YOUR OBJECTIVE: From the records below, copy the lines that include "гроші".

DATA SUPPLIED START

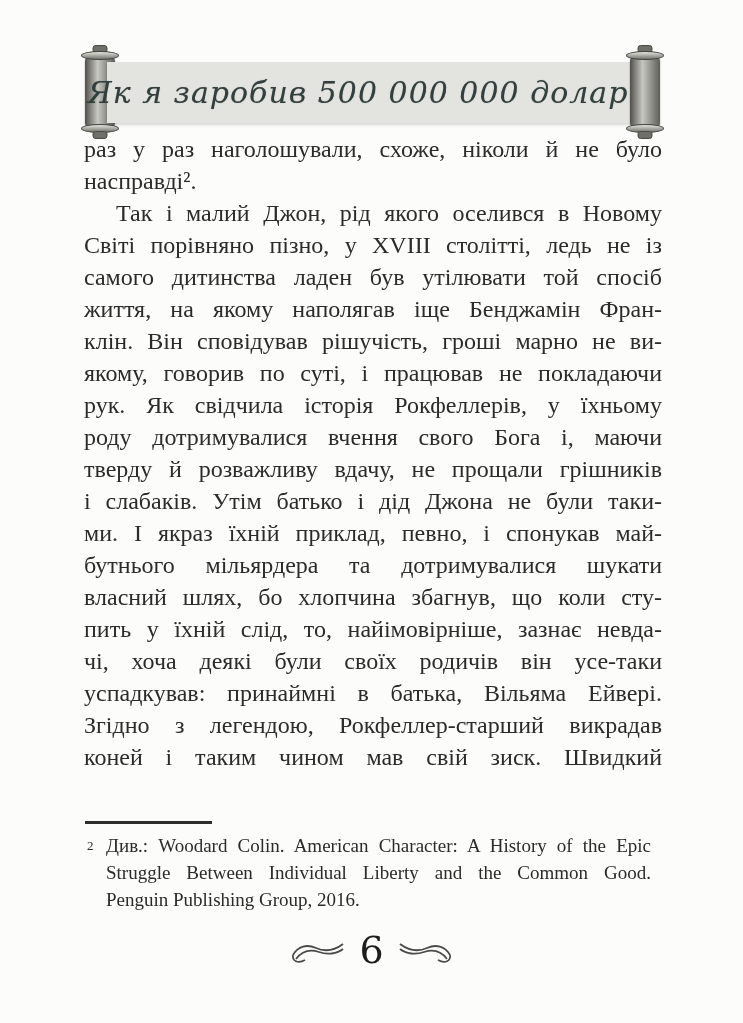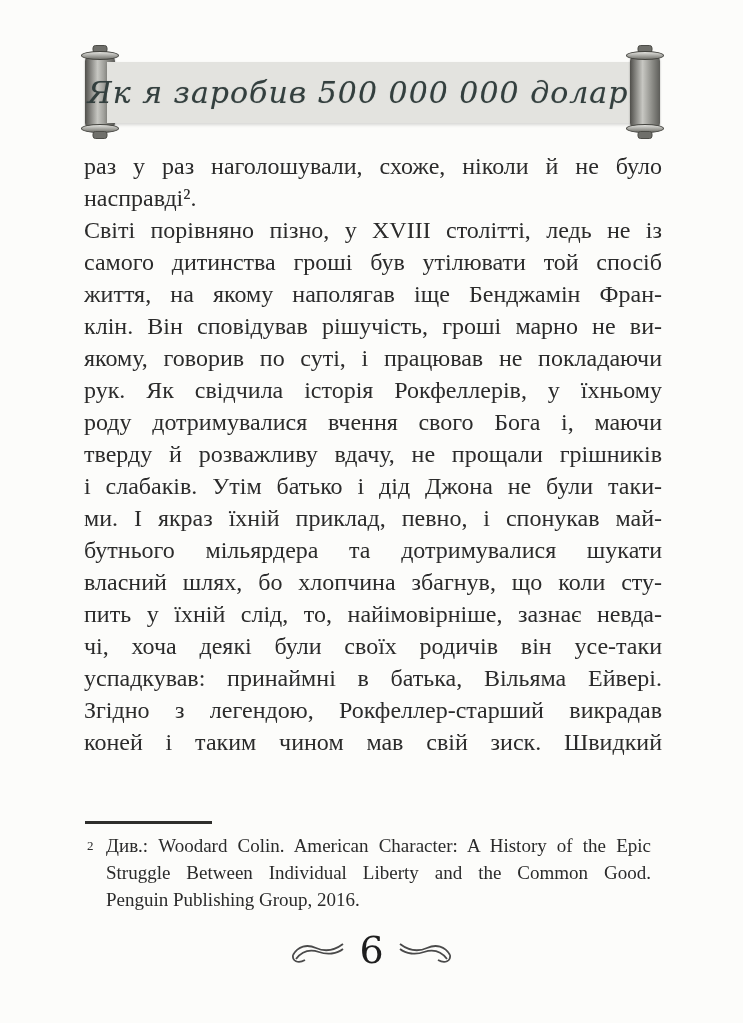--- a/index.html
+++ b/index.html
@@ -64,7 +64,7 @@
 
   
   .body-text {
-    position: absolute; top: 150px; left: 84px; width: 578px;
+    position: absolute; top: 133px; left: 84px; width: 578px;
     font-size: 24px; line-height: 32px;
   }
   .bline { height: 32px; overflow: hidden; }

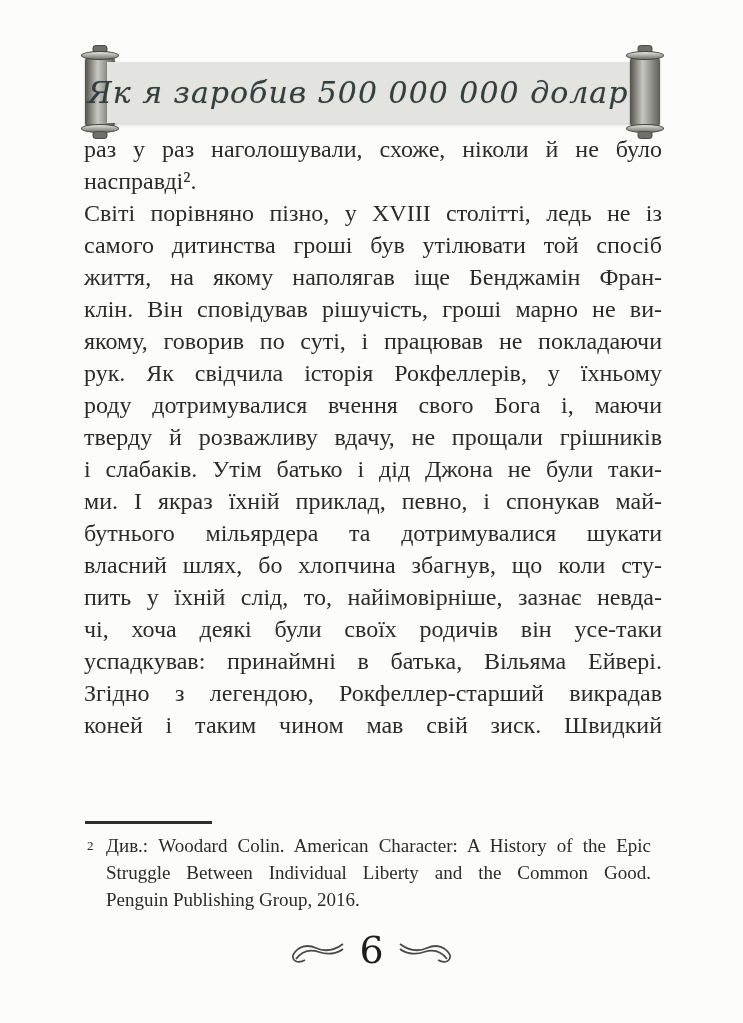--- a/index.html
+++ b/index.html
@@ -122,6 +122,7 @@
   <div class="body-text">
       <div class="bline just">раз у раз наголошували, схоже, ніколи й не було</div>
       <div class="bline">насправді².</div>
+      <div class="bline just indent">Так і малий Джон, рід якого оселився в Новому</div>
       <div class="bline just">Світі порівняно пізно, у XVIII столітті, ледь не із</div>
       <div class="bline just">самого дитинства гроші був утілювати той спосіб</div>
       <div class="bline just">життя, на якому наполягав іще Бенджамін Фран-</div>

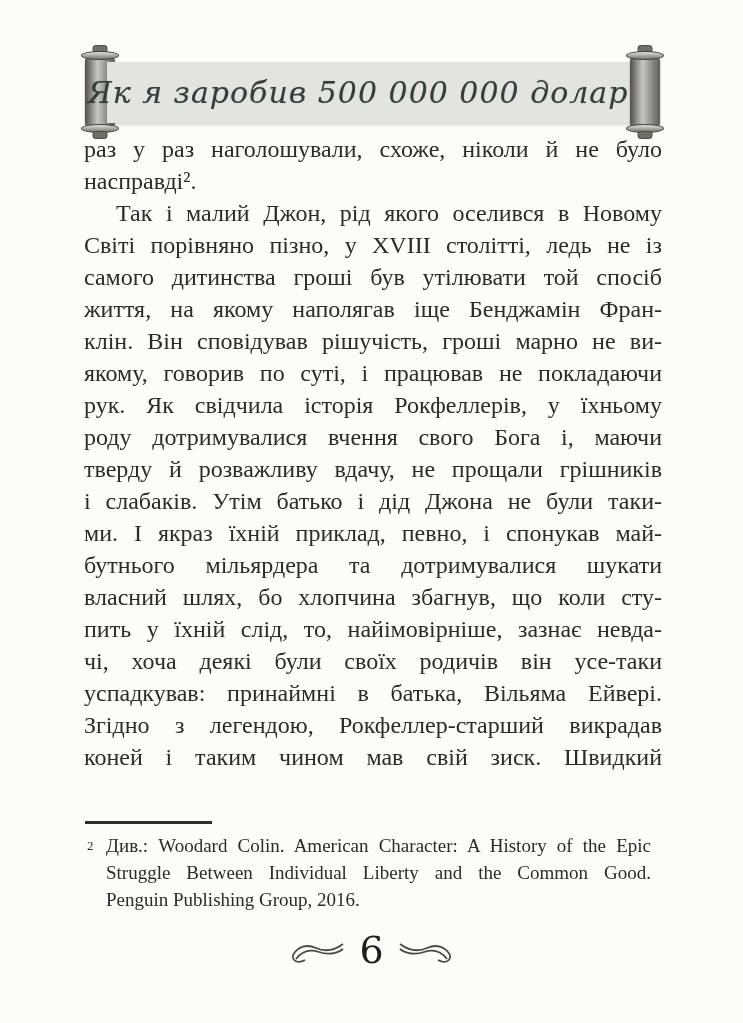--- a/index.html
+++ b/index.html
@@ -124,7 +124,7 @@
       <div class="bline">насправді².</div>
       <div class="bline just indent">Так і малий Джон, рід якого оселився в Новому</div>
       <div class="bline just">Світі порівняно пізно, у XVIII столітті, ледь не із</div>
-      <div class="bline just">самого дитинства гроші був утілювати той спосіб</div>
+      <div class="bline just">самого дитинства ладен був утілювати той спосіб</div>
       <div class="bline just">життя, на якому наполягав іще Бенджамін Фран-</div>
       <div class="bline just">клін. Він сповідував рішучість, гроші марно не ви-</div>
       <div class="bline just">якому, говорив по суті, і працював не покладаючи</div>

DATA SUPPLIED END

ANSWER FOR THE TASK:
       <div class="bline just">самого дитинства гроші був утілювати той спосіб</div>
-      <div class="bline just">самого дитинства гроші був утілювати той спосіб</div>
       <div class="bline just">клін. Він сповідував рішучість, гроші марно не ви-</div>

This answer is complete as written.